Researchers have created a robotic chef that can flip pancakes and make pizza, in the hopes that it could become a fixture of the kitchens of the future.
TechXplore reports that PR2 has been programmed to follow instructions and can flip a pancake with a spatula and make a pizza — simple tasks for humans, but notoriously difficult for automatons to successfully learn and carry out.
RoboHow, the European project behind PR2, is developing and trialling robots that can competently perform everyday activities, as well as teaching them to understand language and more. However, unlike we humans, who have an implicit knowledge of of how to do everything from unscrew a jar lid to pick up a glass of water, robots’ lack of intuition and limited range of sensory awareness typically make these most basic of day-to-day tasks tricky.
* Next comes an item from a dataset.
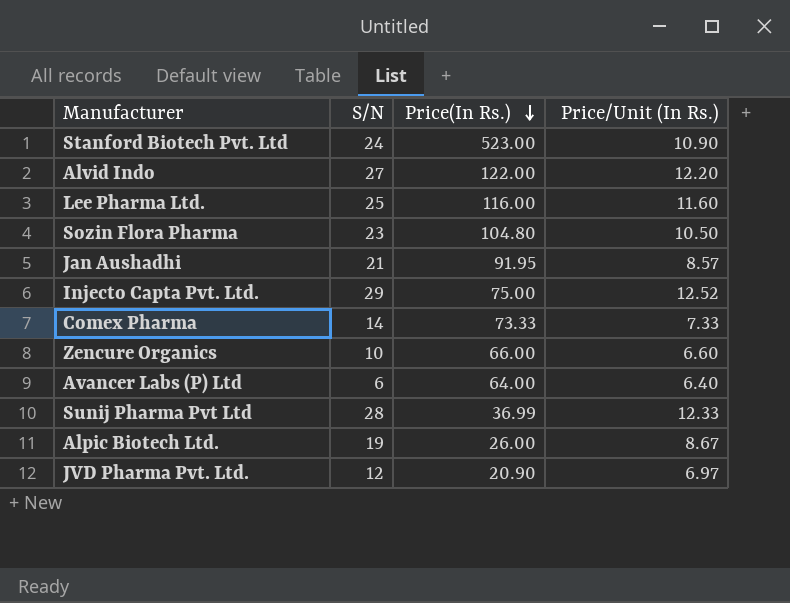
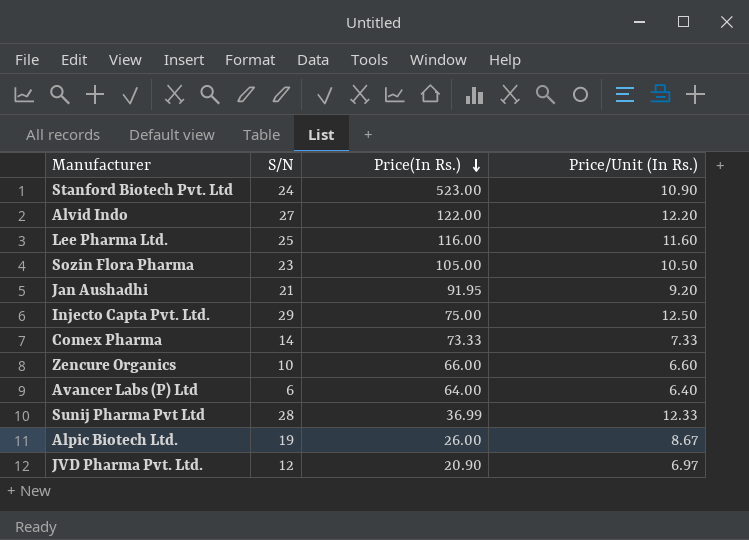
Sozin Flora Pharma | Price(In Rs.): 104.80 -> 105.00
Jan Aushadhi | Price/Unit (In Rs.): 8.57 -> 9.20
Injecto Capta Pvt. Ltd. | Price/Unit (In Rs.): 12.52 -> 12.50

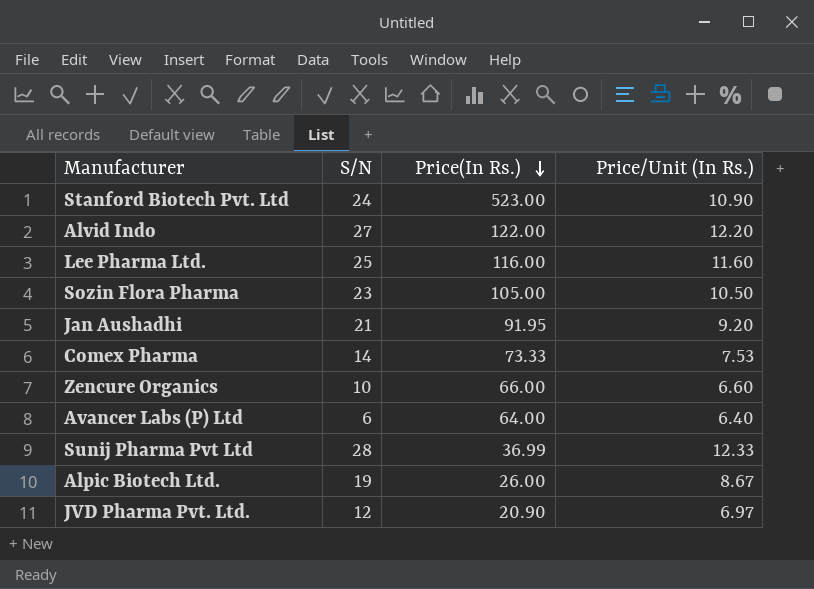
row Injecto Capta Pvt. Ltd.: 29 | 75.00 | 12.50 -> none
Comex Pharma | Price/Unit (In Rs.): 7.33 -> 7.53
Michael Beetz, head of RoboHow, explained: “Common sense knowledge like moving the spatula to place the pancake on the plate — it’s an implicit knowledge humans have, but it’s extremely hard to make that explicit for a robot.” Robots also have a tough time understanding depth perception, meaning that even picking up a glass bottle from a table can be a perplexing task.
The project, co-ordinated by the Institute for Artificial Intelligence (IAI) at the University of Bremen, and involving researchers from nine European universities, has ambitious aims for the future.
The team envisions developing a cognitive robot that can not only perform complex tasks, but also pick up entirely new skills — even by mimicking humans. Writing in MIT Technology Review, Will Knight explained: “Once a robot has learned how a particular set of instructions relates to a task its knowledge is added to an online database called Open Ease, so that other robots can access that understanding.”
He continued: “These instructions are encoded in machine-readable language similar to the one used in the Semantic Web project.”
So what does this mean for the future? Ultimately, it’s hoped humans will be able to give instructions to robots and teach them to perform new tasks, meaning that the human-robot relationship could grow more symbiotic than ever before.